* **YOUR INSTRUCTIONS**
The answer must consist only of the lines from the line with "position:absolute; left:231px; top:8px;" to the line with "repeating-linear-gradient(90deg,#ffffff 0 2px,#bcd9ea", both included, exactly as they stand below.

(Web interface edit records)
********************
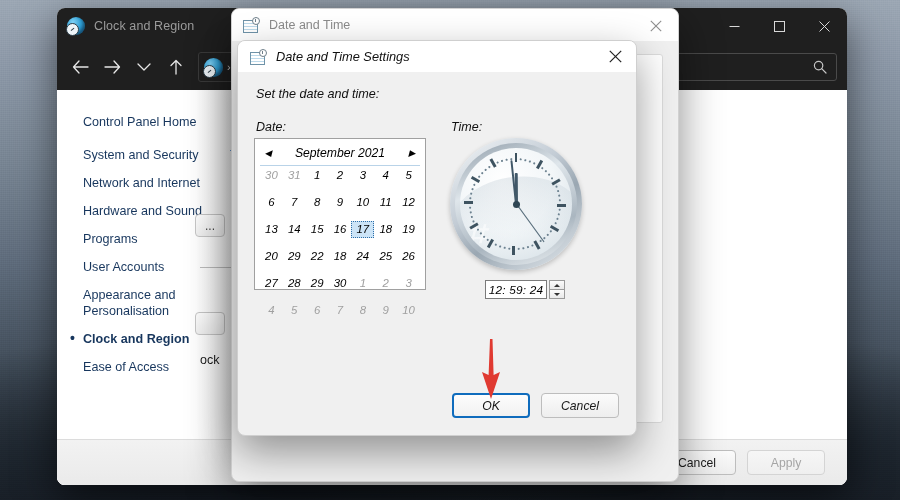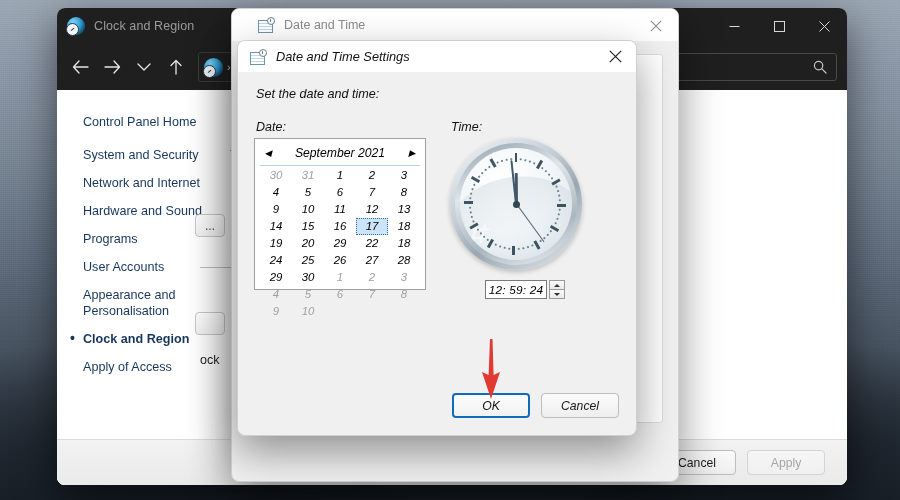--- a/index.html
+++ b/index.html
@@ -140,21 +140,21 @@
 
   
   #dt-window{
     position:absolute; left:231px; top:8px; width:448px; height:474px;
     background:#f0f0f0; border-radius:8px; overflow:hidden;
     box-shadow:0 16px 44px rgba(0,0,0,.45);
     border:1px solid #d2d2d2;
   }
   #dt-titlebar{
     height:33px; background:#ffffff; display:flex; align-items:center;
-    padding-left:26px; position:relative; border-bottom:1px solid #f0f0f0;
+    padding-left:11px; position:relative; border-bottom:1px solid #f0f0f0;
   }
   .calicon{
     width:17px;height:16px;position:relative;flex:none;
   }
   .calicon .sheet{
     position:absolute; left:0; bottom:0; width:15px; height:13px;
     background:
       repeating-linear-gradient(0deg,#ffffff 0 2px,#bcd9ea 2px 3px),
       repeating-linear-gradient(90deg,#ffffff 0 2px,#bcd9ea 2px 3px),
       #eaf4fa;
@@ -207,21 +207,21 @@
     padding:4px 5px 0 5px;
   }
   #cal-head{ display:flex; align-items:center; height:20px; }
   .cal-arrow{
     width:16px; text-align:center; color:#000; font-size:9px; cursor:pointer; line-height:1;
   }
   #cal-month{ flex:1; text-align:center; font-size:12.2px; color:#000; }
   #cal-dows{ display:grid; grid-template-columns:repeat(7,1fr); margin-top:2px; }
   #cal-dows div{ text-align:center; font-size:11.4px; color:#000; }
   #cal-sep{ height:1px; background:#b9d3e8; margin:2px 0 1px; }
-  #cal-grid{ display:grid; grid-template-columns:repeat(5,1fr); row-gap:0px; }
+  #cal-grid{ display:grid; grid-template-columns:repeat(7,1fr); row-gap:10px; }
   #cal-grid span{
     text-align:center; font-size:11.4px; color:#000; line-height:17px; cursor:pointer;
   }
   #cal-grid span.dim{ color:#a0a0a0; }
   #cal-grid span.sel{
     background:#cce4f7; border:1px dotted #2d6ea8; line-height:15px;
   }
 
   
   #clock{
@@ -380,21 +380,21 @@
   <div id="cp-body">
     <div id="cp-sidebar">
       <div class="side-link gap">Control Panel Home</div>
       <div class="side-link">System and Security</div>
       <div class="side-link">Network and Internet</div>
       <div class="side-link">Hardware and Sound</div>
       <div class="side-link">Programs</div>
       <div class="side-link">User Accounts</div>
       <div class="side-link">Appearance and Personalisation</div>
       <div class="side-link current">Clock and Region</div>
-      <div class="side-link">Apply of Access</div>
+      <div class="side-link">Ease of Access</div>
     </div>
 
     <div id="cp-content">
       <div class="cp-link" style="position:absolute; left:-5px; top:56px;">fferent time zones</div>
       <div class="ghost-btn" style="left:-40px; top:124px; width:30px; height:23px;">...</div>
       <div class="ghost-rule" style="left:-35px; top:177px; width:40px;"></div>
       <div class="ghost-btn" style="left:-40px; top:222px; width:30px; height:23px;"></div>
       <div class="ghost-text" style="left:-35px; top:263px;">ock</div>
     </div>
   </div>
********************
* **SOLUTION FOR THIS PROBLEM**
     position:absolute; left:231px; top:8px; width:448px; height:474px;
     background:#f0f0f0; border-radius:8px; overflow:hidden;
     box-shadow:0 16px 44px rgba(0,0,0,.45);
     border:1px solid #d2d2d2;
   }
   #dt-titlebar{
     height:33px; background:#ffffff; display:flex; align-items:center;
-    padding-left:26px; position:relative; border-bottom:1px solid #f0f0f0;
+    padding-left:11px; position:relative; border-bottom:1px solid #f0f0f0;
   }
   .calicon{
     width:17px;height:16px;position:relative;flex:none;
   }
   .calicon .sheet{
     position:absolute; left:0; bottom:0; width:15px; height:13px;
     background:
       repeating-linear-gradient(0deg,#ffffff 0 2px,#bcd9ea 2px 3px),
       repeating-linear-gradient(90deg,#ffffff 0 2px,#bcd9ea 2px 3px),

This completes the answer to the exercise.